● WHAT YOU SHOULD DO
Your answer must be an exact copy of the entries below, with every picture removed.

● PROVIDED RECORDS
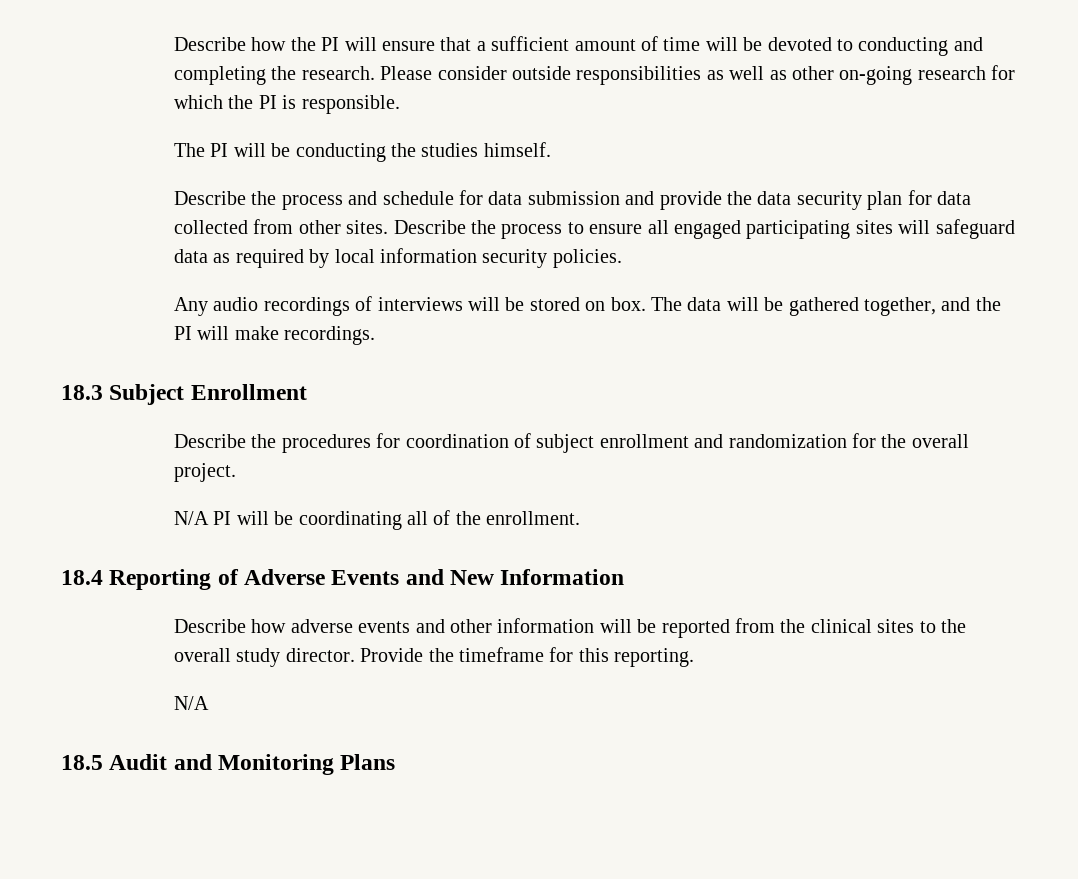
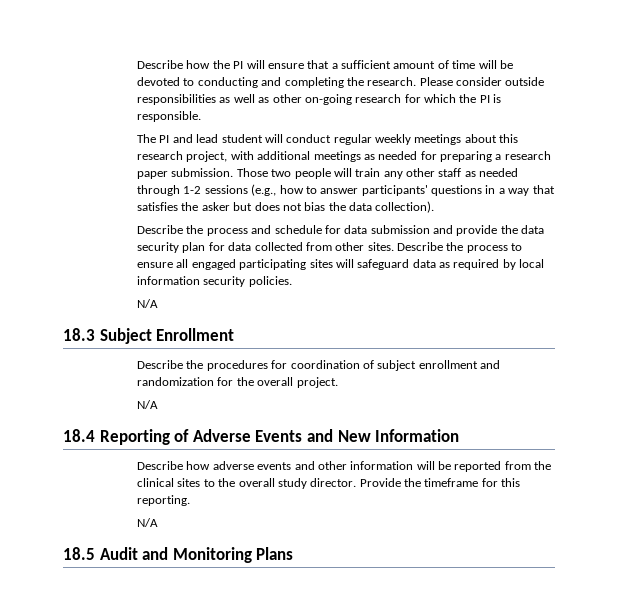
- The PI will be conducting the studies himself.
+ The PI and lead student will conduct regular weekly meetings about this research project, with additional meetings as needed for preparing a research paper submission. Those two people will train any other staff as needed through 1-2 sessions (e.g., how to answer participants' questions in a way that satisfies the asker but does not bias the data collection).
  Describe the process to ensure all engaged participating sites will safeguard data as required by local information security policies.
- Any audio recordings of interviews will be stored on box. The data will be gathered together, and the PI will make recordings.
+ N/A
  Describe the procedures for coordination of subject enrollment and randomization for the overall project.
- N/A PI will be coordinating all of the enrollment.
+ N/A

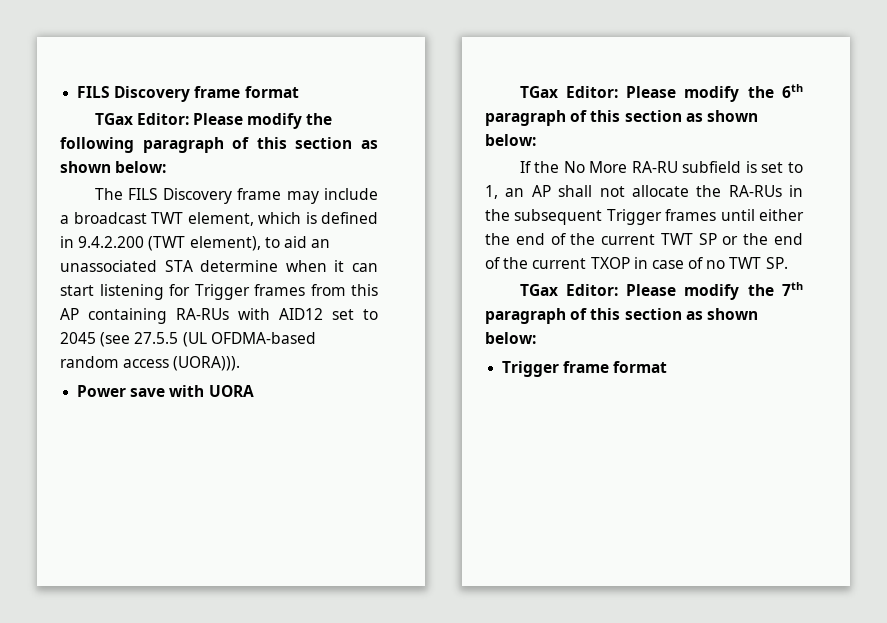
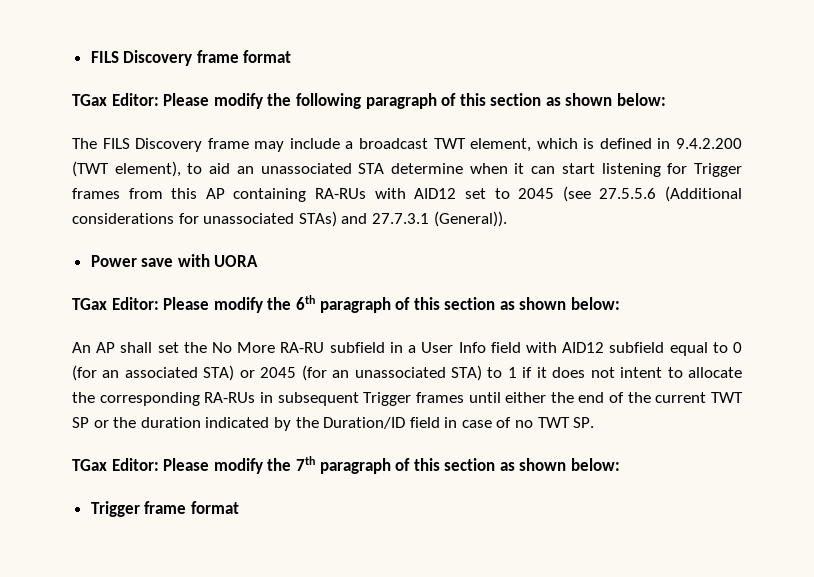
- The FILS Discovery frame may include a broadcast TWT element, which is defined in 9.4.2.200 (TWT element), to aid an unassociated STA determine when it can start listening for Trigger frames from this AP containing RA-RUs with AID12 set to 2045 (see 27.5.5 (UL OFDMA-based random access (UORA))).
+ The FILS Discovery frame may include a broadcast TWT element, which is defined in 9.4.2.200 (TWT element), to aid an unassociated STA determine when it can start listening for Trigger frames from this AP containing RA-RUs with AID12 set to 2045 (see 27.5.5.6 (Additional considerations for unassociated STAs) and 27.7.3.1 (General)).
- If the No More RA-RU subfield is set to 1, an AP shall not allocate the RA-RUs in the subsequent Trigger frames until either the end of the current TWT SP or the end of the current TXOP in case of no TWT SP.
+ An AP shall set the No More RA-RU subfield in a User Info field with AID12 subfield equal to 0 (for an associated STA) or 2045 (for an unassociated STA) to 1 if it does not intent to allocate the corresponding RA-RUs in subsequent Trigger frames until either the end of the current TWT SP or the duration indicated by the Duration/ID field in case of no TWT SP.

● EXPECTED ANSWER
- The PI will be conducting the studies himself.
+ The PI and lead student will conduct regular weekly meetings about this research project, with additional meetings as needed for preparing a research paper submission. Those two people will train any other staff as needed through 1-2 sessions (e.g., how to answer participants' questions in a way that satisfies the asker but does not bias the data collection).
  Describe the process to ensure all engaged participating sites will safeguard data as required by local information security policies.
- Any audio recordings of interviews will be stored on box. The data will be gathered together, and the PI will make recordings.
+ N/A
  Describe the procedures for coordination of subject enrollment and randomization for the overall project.
- N/A PI will be coordinating all of the enrollment.
+ N/A

- The FILS Discovery frame may include a broadcast TWT element, which is defined in 9.4.2.200 (TWT element), to aid an unassociated STA determine when it can start listening for Trigger frames from this AP containing RA-RUs with AID12 set to 2045 (see 27.5.5 (UL OFDMA-based random access (UORA))).
+ The FILS Discovery frame may include a broadcast TWT element, which is defined in 9.4.2.200 (TWT element), to aid an unassociated STA determine when it can start listening for Trigger frames from this AP containing RA-RUs with AID12 set to 2045 (see 27.5.5.6 (Additional considerations for unassociated STAs) and 27.7.3.1 (General)).
- If the No More RA-RU subfield is set to 1, an AP shall not allocate the RA-RUs in the subsequent Trigger frames until either the end of the current TWT SP or the end of the current TXOP in case of no TWT SP.
+ An AP shall set the No More RA-RU subfield in a User Info field with AID12 subfield equal to 0 (for an associated STA) or 2045 (for an unassociated STA) to 1 if it does not intent to allocate the corresponding RA-RUs in subsequent Trigger frames until either the end of the current TWT SP or the duration indicated by the Duration/ID field in case of no TWT SP.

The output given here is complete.